November 4th, 2009
Even though I genuinely meant to, I haven’t blogged in the last little because I was just too busy trying to survive what I’d like to call “the three days of darkness”… and let me tell you, it was a tall order. This Monday-Wednesday schedule is absolutely killing me. I’m physcially manifesting my job-related misery, people. Yes, misery… I went there and called it that, I called it what it is. I did warn you that my “like” for this job would probably wane, and it has… at an accelerated rate that even I didn’t predict. Please don’t be disappointed in me.
The physical symptoms of this misery include ghastly paleness, shivering, prolonged dizziness. It’s sickening. Technically I’m supposed to work from 7 am to 6:30 pm, but I could only survive until 5:15-ish the past two days (strageically leaving just 15 minutes after my supervisor left for the day to ensure that I didn’t run into her in the lobby). The only reason I deviated from that plan of action today is because there’s an editor here who’s scheduled to work until 6. Kill me now. Kill us both, I guess! This is un-freakin-bearable.
You know what, though? I have no one to blame but myself… and the physical ailments I’m experiencing? Well, I’m getting my just deserts, I guess. Why? Because I knew what I was getting myself into. I had a job identical to this one just 6 six months ago… there was a reason why I left… because I loathed it. I loathed the dry material, I loathed the absence of opportunities for growth, I loathed the redundance, I loathed the silence, I loathed EVERYTHING except two co-workers who kept me sane. The only difference here is that the department doesn’t seem to be saturated with sycophants who are actually rewarded for their shameless sycophantism. At the same time, though, everyone is so closed-off, I just could be missing something. So why the hell did I come back to this?!? Bad habits die hard, I guess.

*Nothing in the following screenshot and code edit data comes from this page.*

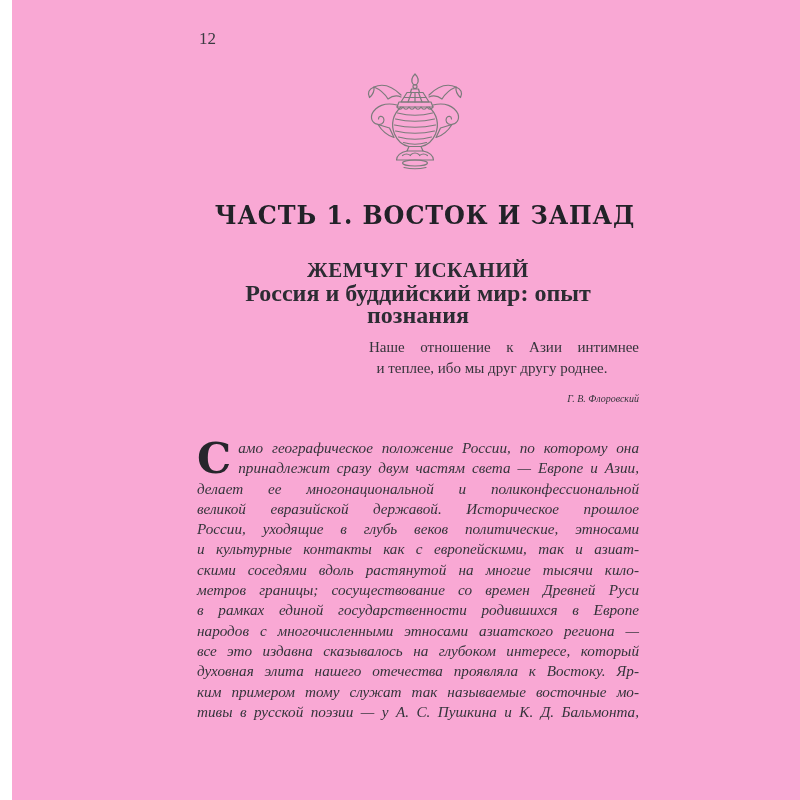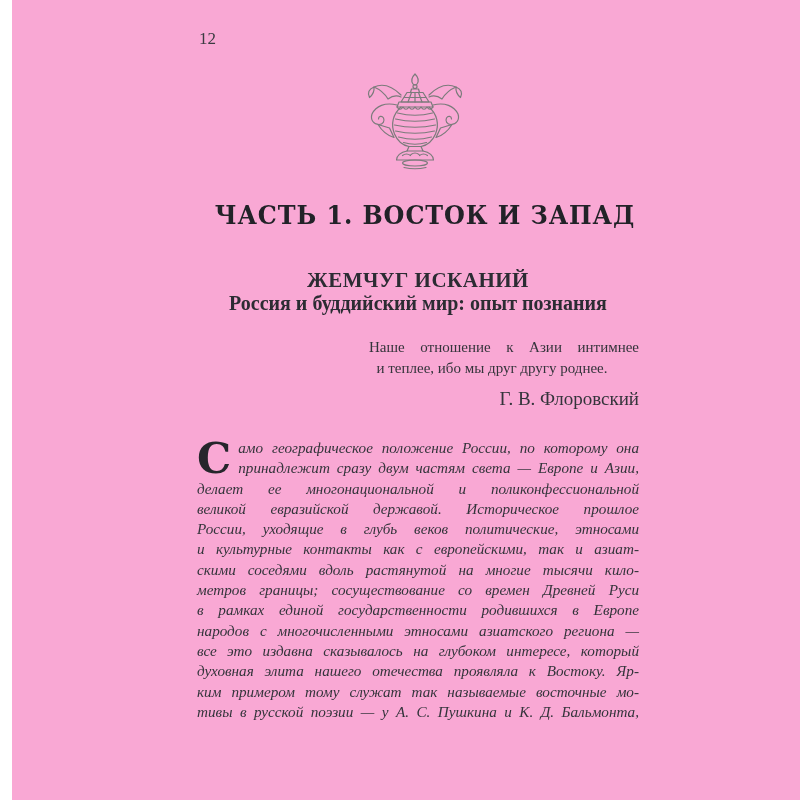"ЖЕМЧУГ ИСКАНИЙ" .section-title { top: 269px -> 259px }
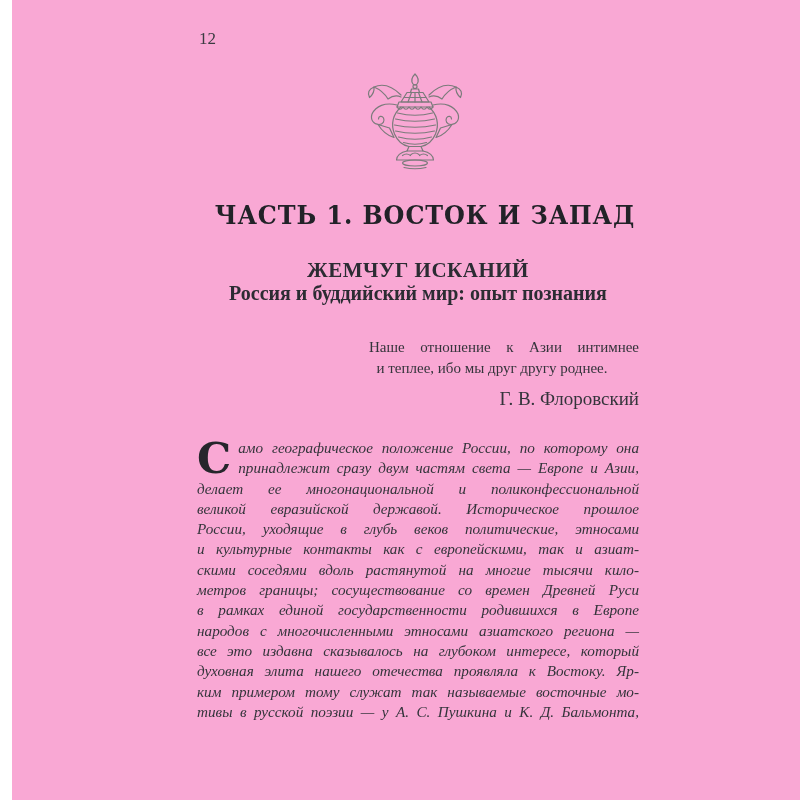"Россия и буддийский мир: опыт" .section-title .line2 { font-size: 20px -> 24px }
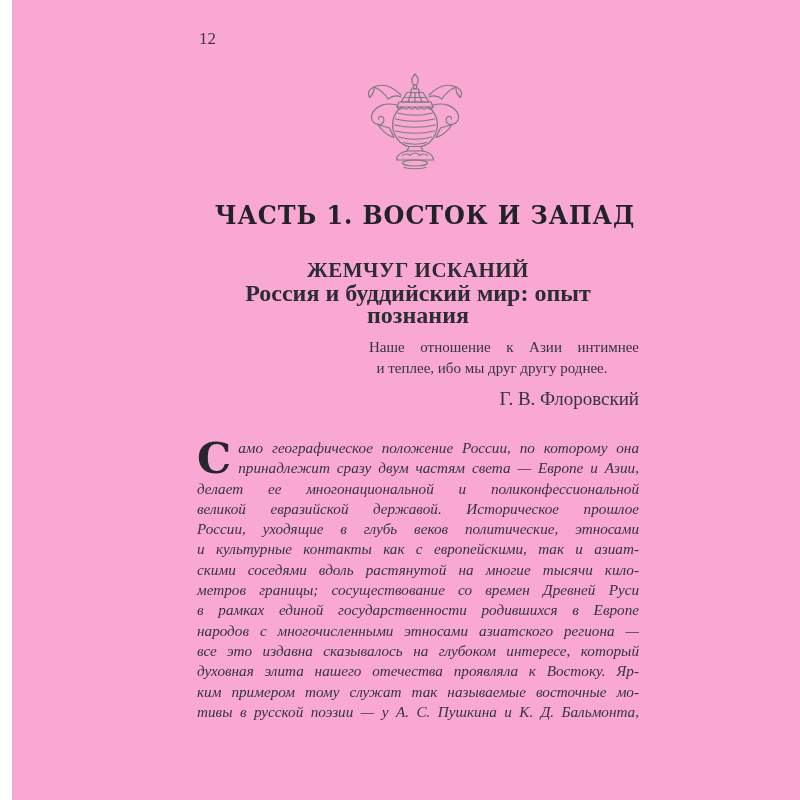"Г. В. Флоровский" .attribution { font-size: 19px -> 10px; font-style: none -> italic }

This internship… I have high hopes for this internship. This internship needs to save my life. It NEEDS to get me on a career path that I’ll be content to traverse… it needs to get me a job that I love, one that doesn’t make me feel like ripping my hair out with every minute that passes by. I nearly sob aloud at the sight of every new stack of proofs that arrives on my desk for me to mark up. I’m downright sick of this. Seriously, though, I have no one to blame but myself. I’ve invested (wasted is probably the more accurate word to use) way too much time acquiring experience in an industry that doesn’t interest me whatsoever. Now that I’ve decided to invest my time and effort more fruitfully, I’m hoping for a miracle here… I’m hoping this internship gets me out of the cycle of job-related misery… because I’m truly beginning to lose hope.
November 4th, 2009 |
Posted in Job Hunting / Job Hating, Job-Hunting and Job-Hating, Life, Personal, Work
| Tagged with Career Search, Employment, I Hate My Job, Intern, Job Happiness, Job Search, Job-Hating, Self-Fulfilling Career, Self-Fulfillment, Work |
October 29th, 2009
It’s a sentiment that feels so strange for me to express. True, this feeling may wane fairly soon, but it’s still pretty remarkable considering the fact that I’ve never truly liked any of the jobs I’ve had in the past at any point during my tenure in the positions. So it’s an incredibly foreign and refreshing thing to me, this job-liking.
It’s about time, though… especially after the hell I endured in my last job. The job-liking stratum of the working world is definitely a nice place to be! But I must admit that I don’t love my job… or even like it a lot. Nor do I feel like I’m maximizing my potential. So while I’ve finally found a job that doesn’t compel me to fantasize about leaving the office for lunch break and never returning, it’s not the elusive self-fulfilling career that I set out to find at the beginning of this blogging adventure. Let’s hope the internship gets me closer to finding it. I’m really excited to start. And I’m also relieved that I’ll get to do it without being completely destitute: my proposed Monday to Wendesday schedule at my job was approved, and I get to retain full-time hours until the end of the year. I’ll have to move to “freelancer” status in the new year, though, since they’ll have to hire someone else to fill the typical contract position (i.e., with the conventional Monday to Friday schedule). But that’s cool. I always wanted to work as a freelancer because of the freedom it entails. The amount of work assigned to me won’t be guaranteed, which would obviously impact my pay… but I’d get to choose my hours, decide when to go in to the office, and complete certain tasks at home. It’ll be good.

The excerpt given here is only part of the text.